(TASK MATERIAL)

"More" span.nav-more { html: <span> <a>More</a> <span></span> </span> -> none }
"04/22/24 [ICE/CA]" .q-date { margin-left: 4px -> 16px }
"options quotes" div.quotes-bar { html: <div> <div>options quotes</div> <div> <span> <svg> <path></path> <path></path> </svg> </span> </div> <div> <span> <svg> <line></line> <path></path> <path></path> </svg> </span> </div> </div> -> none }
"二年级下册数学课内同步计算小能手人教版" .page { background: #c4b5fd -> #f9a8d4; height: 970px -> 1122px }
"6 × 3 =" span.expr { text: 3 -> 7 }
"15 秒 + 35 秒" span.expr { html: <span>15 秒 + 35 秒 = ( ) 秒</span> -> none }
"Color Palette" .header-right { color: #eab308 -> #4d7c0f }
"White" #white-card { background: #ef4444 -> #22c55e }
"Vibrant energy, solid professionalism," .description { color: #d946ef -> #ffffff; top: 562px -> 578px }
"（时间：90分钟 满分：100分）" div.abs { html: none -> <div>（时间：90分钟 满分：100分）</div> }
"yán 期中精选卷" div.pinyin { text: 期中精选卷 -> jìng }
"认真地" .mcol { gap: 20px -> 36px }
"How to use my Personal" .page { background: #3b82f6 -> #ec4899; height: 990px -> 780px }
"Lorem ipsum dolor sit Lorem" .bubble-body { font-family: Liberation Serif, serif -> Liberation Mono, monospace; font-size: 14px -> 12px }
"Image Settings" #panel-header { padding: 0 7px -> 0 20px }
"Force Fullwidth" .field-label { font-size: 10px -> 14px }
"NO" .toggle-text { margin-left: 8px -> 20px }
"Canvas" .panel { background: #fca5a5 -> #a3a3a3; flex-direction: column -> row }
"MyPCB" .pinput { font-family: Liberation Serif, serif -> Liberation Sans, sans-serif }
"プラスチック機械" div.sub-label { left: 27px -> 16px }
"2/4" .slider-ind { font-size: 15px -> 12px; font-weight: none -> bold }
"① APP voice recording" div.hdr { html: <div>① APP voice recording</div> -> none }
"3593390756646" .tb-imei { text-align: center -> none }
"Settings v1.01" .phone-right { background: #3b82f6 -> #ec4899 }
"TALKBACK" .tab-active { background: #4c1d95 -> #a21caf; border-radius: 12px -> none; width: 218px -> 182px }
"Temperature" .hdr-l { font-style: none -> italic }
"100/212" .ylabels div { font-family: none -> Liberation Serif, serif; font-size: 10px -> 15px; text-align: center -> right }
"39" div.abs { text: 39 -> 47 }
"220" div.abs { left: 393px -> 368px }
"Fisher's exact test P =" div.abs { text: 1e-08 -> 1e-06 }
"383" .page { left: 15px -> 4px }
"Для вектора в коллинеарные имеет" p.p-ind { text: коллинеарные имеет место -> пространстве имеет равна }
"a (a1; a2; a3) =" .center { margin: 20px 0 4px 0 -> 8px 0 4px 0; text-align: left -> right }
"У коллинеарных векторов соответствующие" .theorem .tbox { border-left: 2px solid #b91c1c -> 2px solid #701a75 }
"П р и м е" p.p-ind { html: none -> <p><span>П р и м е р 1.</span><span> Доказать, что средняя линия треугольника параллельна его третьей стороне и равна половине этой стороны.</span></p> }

(End TASK MATERIAL)

Find out how many lines in the data above hold the word "color". Write only the number.

2